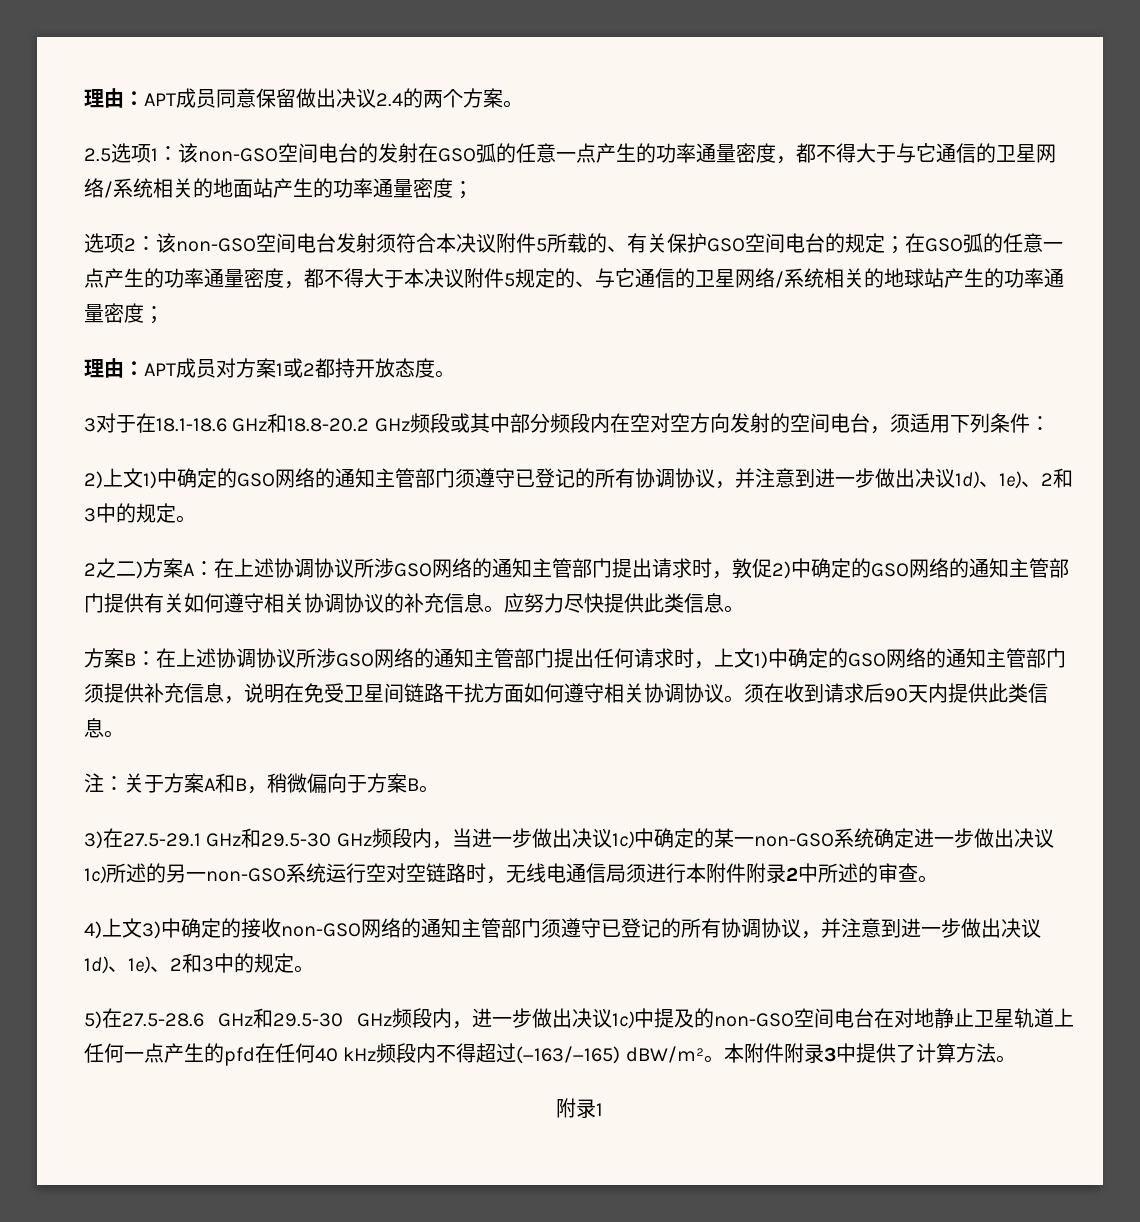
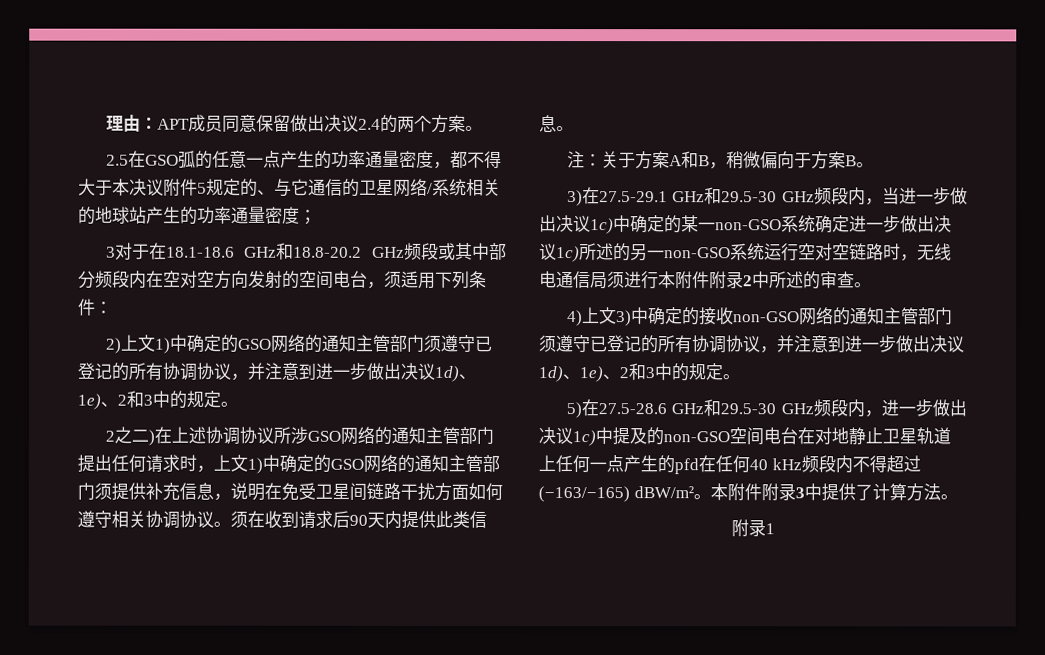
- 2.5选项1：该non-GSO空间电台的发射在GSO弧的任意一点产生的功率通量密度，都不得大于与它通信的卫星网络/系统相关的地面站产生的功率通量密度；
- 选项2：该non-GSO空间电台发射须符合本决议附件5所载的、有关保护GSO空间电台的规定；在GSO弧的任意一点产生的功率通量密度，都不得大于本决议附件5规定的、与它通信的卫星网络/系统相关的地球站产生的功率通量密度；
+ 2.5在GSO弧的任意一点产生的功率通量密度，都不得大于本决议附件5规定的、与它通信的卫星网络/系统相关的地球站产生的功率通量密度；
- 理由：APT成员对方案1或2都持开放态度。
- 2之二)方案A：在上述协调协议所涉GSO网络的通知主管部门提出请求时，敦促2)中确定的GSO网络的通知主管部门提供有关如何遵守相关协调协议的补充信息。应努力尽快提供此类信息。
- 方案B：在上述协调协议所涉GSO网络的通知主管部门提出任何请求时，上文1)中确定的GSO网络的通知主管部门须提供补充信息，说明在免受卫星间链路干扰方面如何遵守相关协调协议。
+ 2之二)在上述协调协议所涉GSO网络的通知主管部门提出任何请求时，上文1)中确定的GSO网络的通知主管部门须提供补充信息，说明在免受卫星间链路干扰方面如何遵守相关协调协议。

WORK ITEM. Find the line that contains "- 方案B：在上述协调协议所" in the listing above. Retype it and every line after it up to the last, exactly, and nothing else.

ANSWER AREA.
- 方案B：在上述协调协议所涉GSO网络的通知主管部门提出任何请求时，上文1)中确定的GSO网络的通知主管部门须提供补充信息，说明在免受卫星间链路干扰方面如何遵守相关协调协议。
+ 2之二)在上述协调协议所涉GSO网络的通知主管部门提出任何请求时，上文1)中确定的GSO网络的通知主管部门须提供补充信息，说明在免受卫星间链路干扰方面如何遵守相关协调协议。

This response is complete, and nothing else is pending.